Наступили благодатные годы, пошли внуки, потом жизнь неторопливо пошла под гору, и война стала являться ему чаще и чаще, остальные же девяносто лет его жизни медленно таяли. Под конец он мало о чем другом думал и говорил, потому как пришел к мысли: мало что другое когда-то переживалось. Какое-то время он мог играть «Вечернюю зарю», как играл ее во время войны, с чувством, не имевшим к нему никакого отношения, играл по обязанности, исполняя свой долг солдата. Потом долгие годы, десятки лет он вообще не играл этот сигнал, пока в девяноста два года, лежа в госпитале, умирая после третьего приступа, не поднес горн к губам здоровой рукой, не увидел снова тот дым, не почуял запах горящей плоти и не понял вдруг: вот оно, единственное, что он когда-то пережил.

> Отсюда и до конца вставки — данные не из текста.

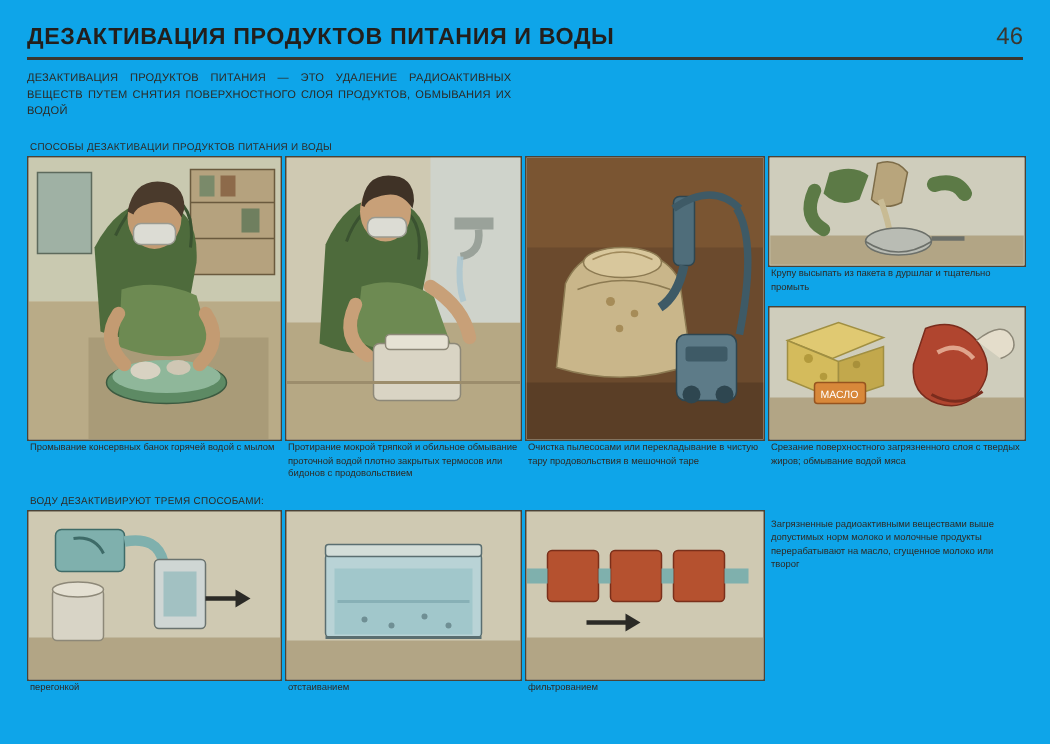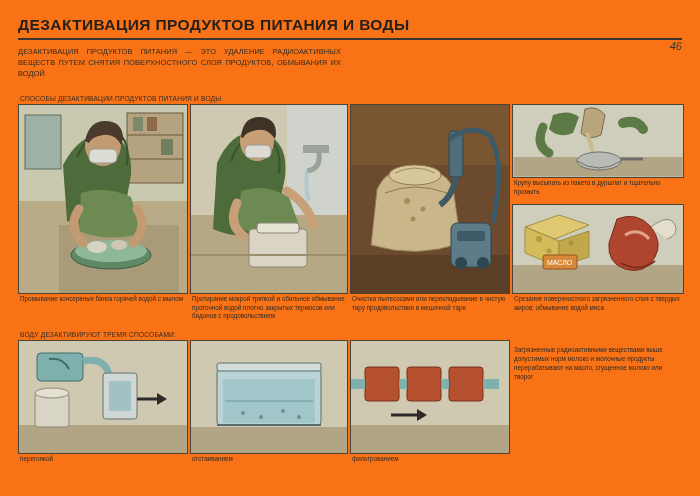--- a/index.html
+++ b/index.html
@@ -13,7 +13,7 @@
   .page{
     position:relative;
     width:700px;height:496px;
-    background:#f97316;
+    background:#0ea5e9;
     box-sizing:border-box;
   }
   

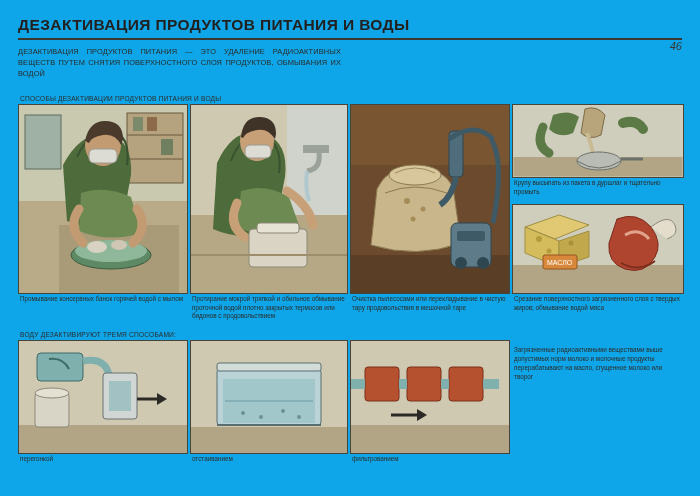--- a/index.html
+++ b/index.html
@@ -30,9 +30,7 @@
   }
   .page-num{
     position:absolute;right:0;top:0;
-    font-size:11px;color:#3a3730;
-    font-style:italic;
-    margin-top:24px;
+    font-size:16px;color:#3a3730;
   }
   .rule{
     position:absolute;left:18px;top:38px;width:664px;height:2px;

– Я не спорю с Богом, – сказал Дорриго Эванс Боноксу Бейкеру, когда они шуровали дрова в костре, поддерживая огонь, который охватывал трупы. – Не позволяю себе тратить время на споры, существует Он или нет. Вовсе не Его я поганю, а себя. Когда так заканчиваю.
– Как так?
– По-божески. Говоря, что Бог то-то и Бог так-то.
Шел бы он, этот Бог, на самом деле хотелось ему сказать. Дрючь-его, этого Бога, за то, что создал этот мир, загребись имя Его, ныне и, дрючь-е, вовеки, дрючь-его, этого Бога, за жизни наши, дрючь-его, Бога, что не спасает нас, дрючь-его, Бога этого, за то, что, дрючь-е, нет Его здесь, за то, что, дрючь-е, не спасает людей, горящих на этом гребаном бамбуке.
Но потому, что он был человеком, и потому, что, как человек, был он самым обычным из людей необычных, он и бубнил: «Бог-Бог-Бог», – во время заупокойной службы всякий раз, когда больше сказать было нечего, а про безвременную, бессмысленную смерть, как выяснилось, ему было очень мало что сказать. Узники, похоже, этим довольствовались, зато Дорриго Эванс не мог сглотнуть склизское отвращение, которое жабой ворочалось у него во рту после службы. Ему не нужен был Бог, не нужны были эти костры, ему нужна была Эми, а перед глазами у него плясали одни лишь языки пламени.
– Бонокс, вы все еще верите в Бога?
– Не знаю, полковник. А вот о людях я начинаю задумываться.
Горевшие тела потрескивали и постреливали, лопаясь. У одного рука поднялась, когда жилы натянулись от жара.